Activity: Restate word for word every line from the one containing "[ ]支持直接执行groovy dsl" to the last line of the records below.

Structured diff data:
-------------------------
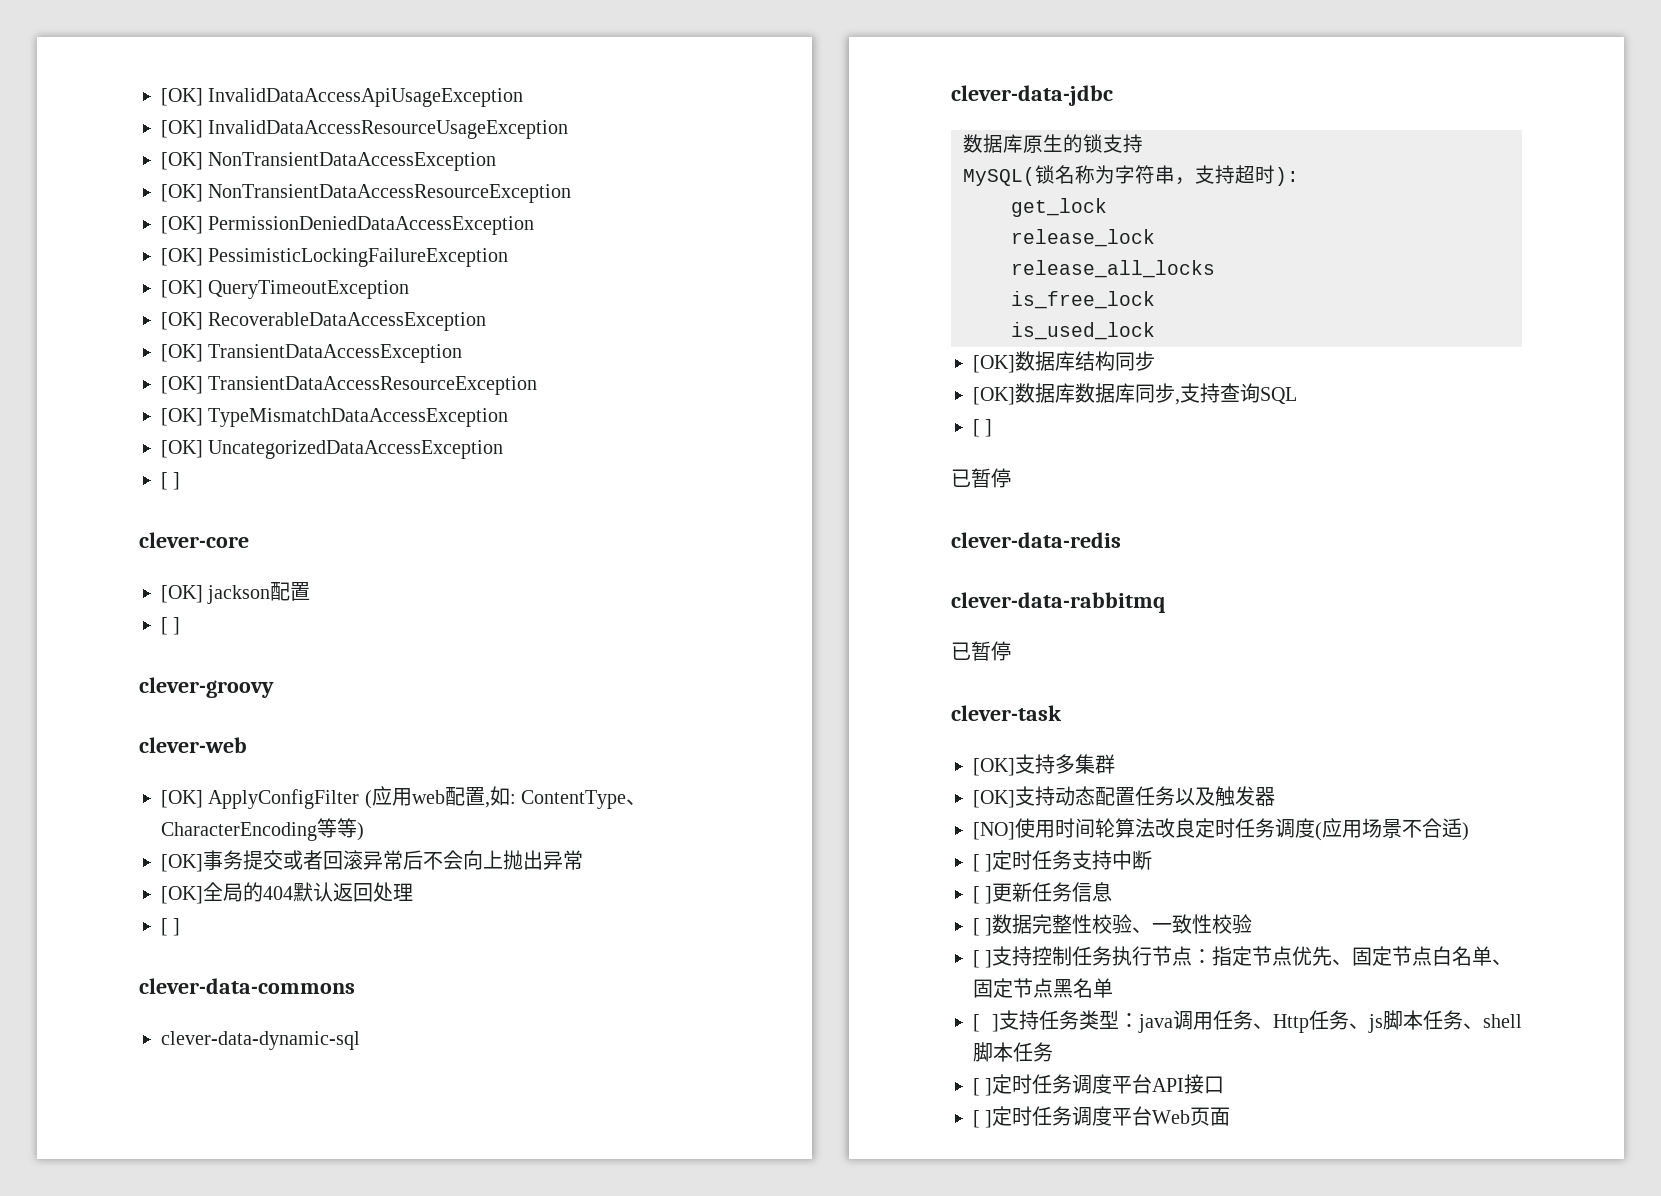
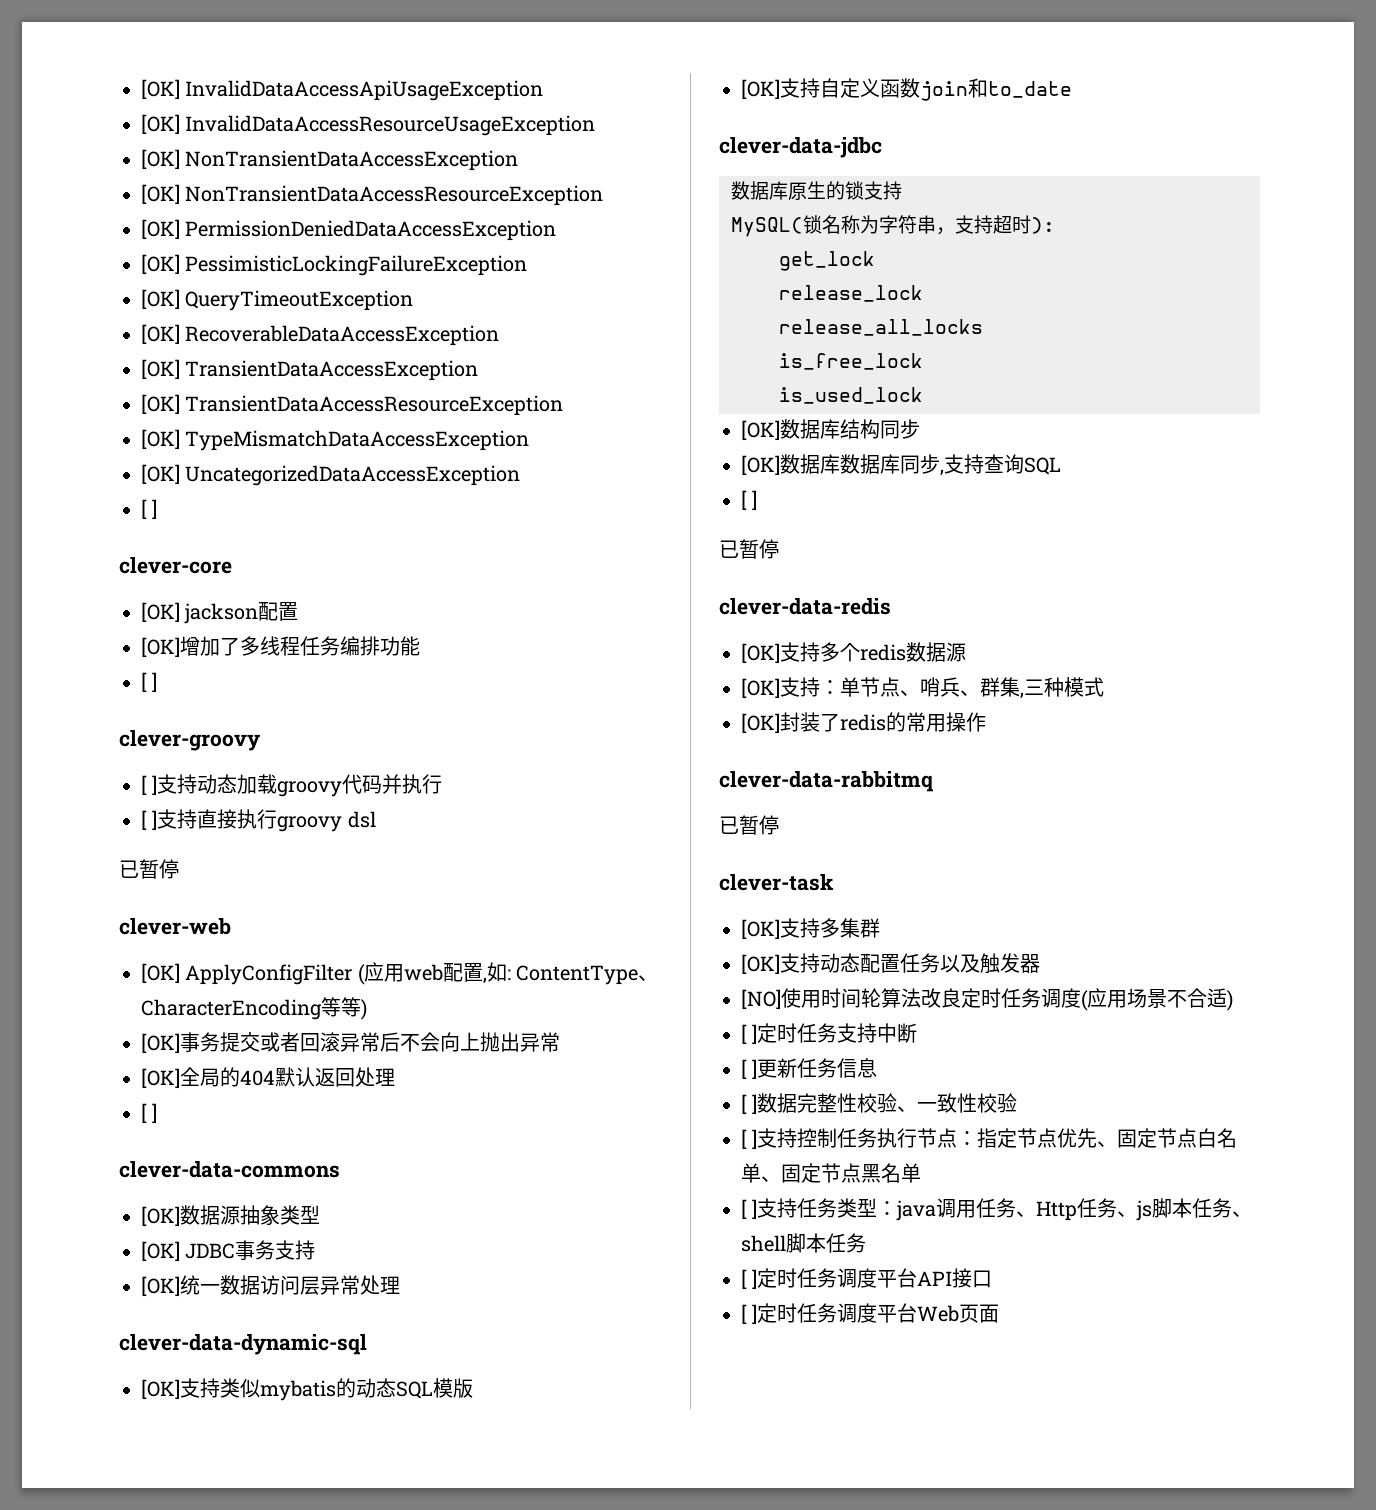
  [OK] jackson配置
+ [OK]增加了多线程任务编排功能
  [ ]
  clever-groovy
+ [ ]支持动态加载groovy代码并执行
+ [ ]支持直接执行groovy dsl
+ 已暂停
+ [OK]数据源抽象类型
+ [OK] JDBC事务支持
+ [OK]统一数据访问层异常处理
  clever-data-dynamic-sql
+ [OK]支持类似mybatis的动态SQL模版
+ [OK]支持自定义函数join和to_date
+ [OK]支持多个redis数据源
+ [OK]支持：单节点、哨兵、群集,三种模式
+ [OK]封装了redis的常用操作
-------------------------
Reply:
+ [ ]支持直接执行groovy dsl
+ 已暂停
+ [OK]数据源抽象类型
+ [OK] JDBC事务支持
+ [OK]统一数据访问层异常处理
  clever-data-dynamic-sql
+ [OK]支持类似mybatis的动态SQL模版
+ [OK]支持自定义函数join和to_date
+ [OK]支持多个redis数据源
+ [OK]支持：单节点、哨兵、群集,三种模式
+ [OK]封装了redis的常用操作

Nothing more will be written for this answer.